▶ Required work: What is the count of lines below that include "scrollnub"? Reply with nothing else.

Stored data entries:
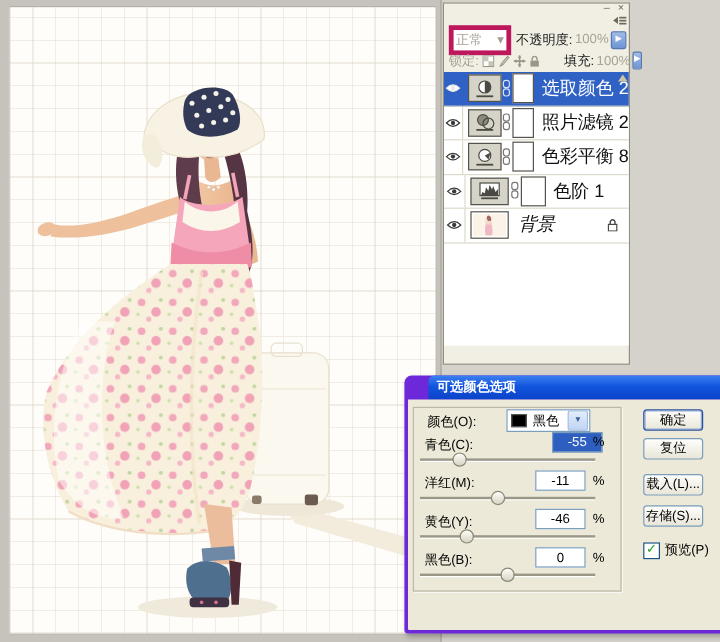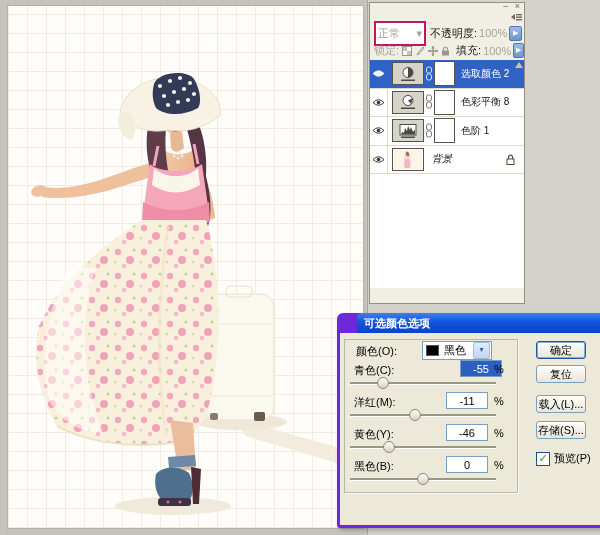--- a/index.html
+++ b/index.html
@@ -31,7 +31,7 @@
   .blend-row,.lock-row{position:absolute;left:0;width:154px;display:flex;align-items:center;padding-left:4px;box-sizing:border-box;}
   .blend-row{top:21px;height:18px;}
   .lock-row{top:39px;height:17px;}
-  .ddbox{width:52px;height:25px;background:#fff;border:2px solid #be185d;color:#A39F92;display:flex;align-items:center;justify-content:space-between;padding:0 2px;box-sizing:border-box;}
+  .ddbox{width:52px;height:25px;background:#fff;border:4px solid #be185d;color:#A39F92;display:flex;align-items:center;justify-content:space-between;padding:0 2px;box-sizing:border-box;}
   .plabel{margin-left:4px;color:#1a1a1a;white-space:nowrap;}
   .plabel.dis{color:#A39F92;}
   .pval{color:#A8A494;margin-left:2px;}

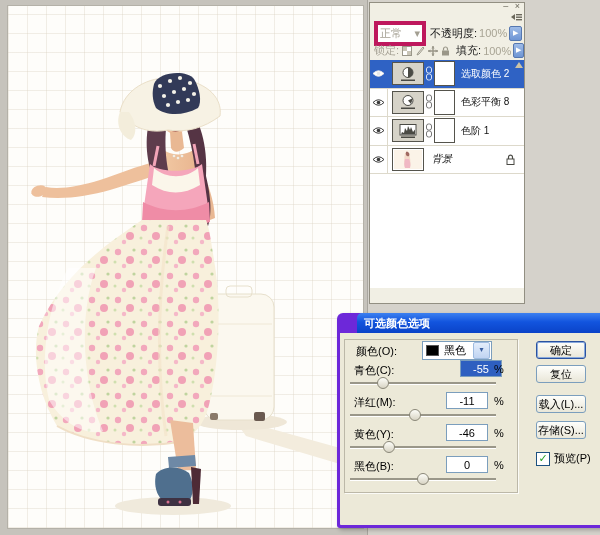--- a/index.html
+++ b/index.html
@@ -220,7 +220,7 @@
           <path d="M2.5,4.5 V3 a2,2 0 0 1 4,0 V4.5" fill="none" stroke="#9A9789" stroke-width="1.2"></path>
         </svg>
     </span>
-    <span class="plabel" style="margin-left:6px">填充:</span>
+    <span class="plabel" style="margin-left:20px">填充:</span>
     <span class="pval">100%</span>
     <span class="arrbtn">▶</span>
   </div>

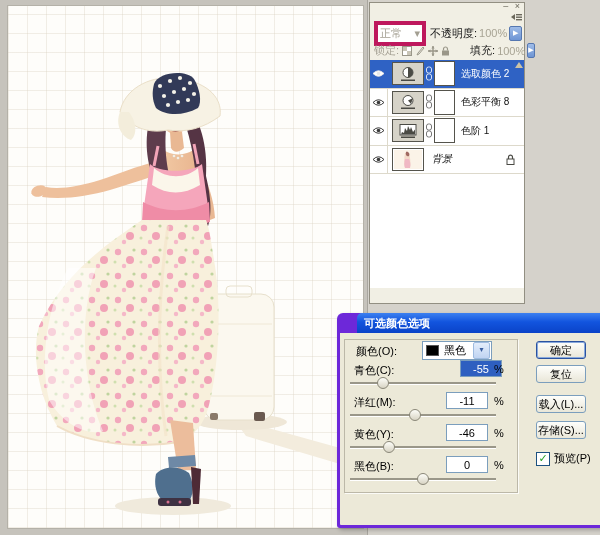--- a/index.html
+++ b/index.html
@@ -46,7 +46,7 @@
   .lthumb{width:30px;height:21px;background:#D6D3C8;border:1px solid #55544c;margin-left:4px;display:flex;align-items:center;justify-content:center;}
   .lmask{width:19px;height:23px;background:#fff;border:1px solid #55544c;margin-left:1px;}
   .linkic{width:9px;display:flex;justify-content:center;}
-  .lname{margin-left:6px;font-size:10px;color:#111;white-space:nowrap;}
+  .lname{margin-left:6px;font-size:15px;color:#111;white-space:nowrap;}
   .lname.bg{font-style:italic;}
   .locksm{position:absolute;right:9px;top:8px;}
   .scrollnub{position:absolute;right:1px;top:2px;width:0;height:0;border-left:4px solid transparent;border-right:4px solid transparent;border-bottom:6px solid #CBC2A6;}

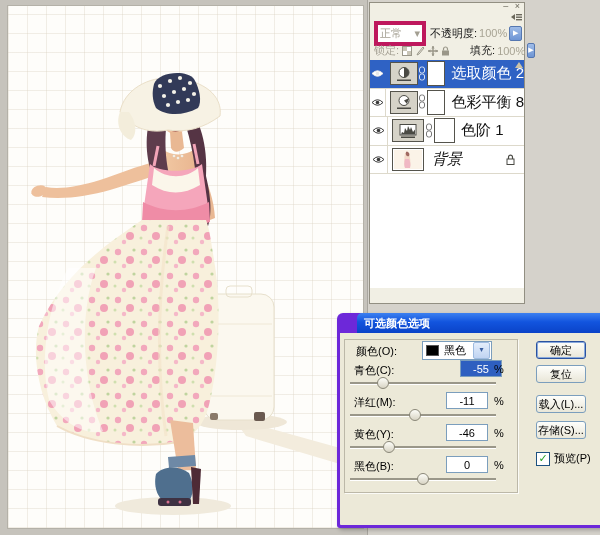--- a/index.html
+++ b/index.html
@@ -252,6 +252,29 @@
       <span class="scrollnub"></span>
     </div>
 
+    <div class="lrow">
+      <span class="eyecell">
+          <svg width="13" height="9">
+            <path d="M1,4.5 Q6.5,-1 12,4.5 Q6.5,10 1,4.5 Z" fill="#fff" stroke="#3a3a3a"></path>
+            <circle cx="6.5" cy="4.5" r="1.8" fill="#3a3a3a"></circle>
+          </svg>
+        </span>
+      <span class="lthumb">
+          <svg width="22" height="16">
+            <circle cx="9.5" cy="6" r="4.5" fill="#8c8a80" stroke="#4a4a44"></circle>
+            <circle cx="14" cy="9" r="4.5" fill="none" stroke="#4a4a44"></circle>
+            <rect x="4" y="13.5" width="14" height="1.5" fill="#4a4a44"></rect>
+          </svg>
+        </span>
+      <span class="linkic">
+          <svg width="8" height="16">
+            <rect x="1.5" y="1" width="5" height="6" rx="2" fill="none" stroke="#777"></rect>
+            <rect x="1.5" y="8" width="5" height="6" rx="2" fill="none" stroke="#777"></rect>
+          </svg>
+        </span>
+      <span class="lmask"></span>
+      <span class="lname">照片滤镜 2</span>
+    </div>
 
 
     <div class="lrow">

▶ Answer to the exercise: 2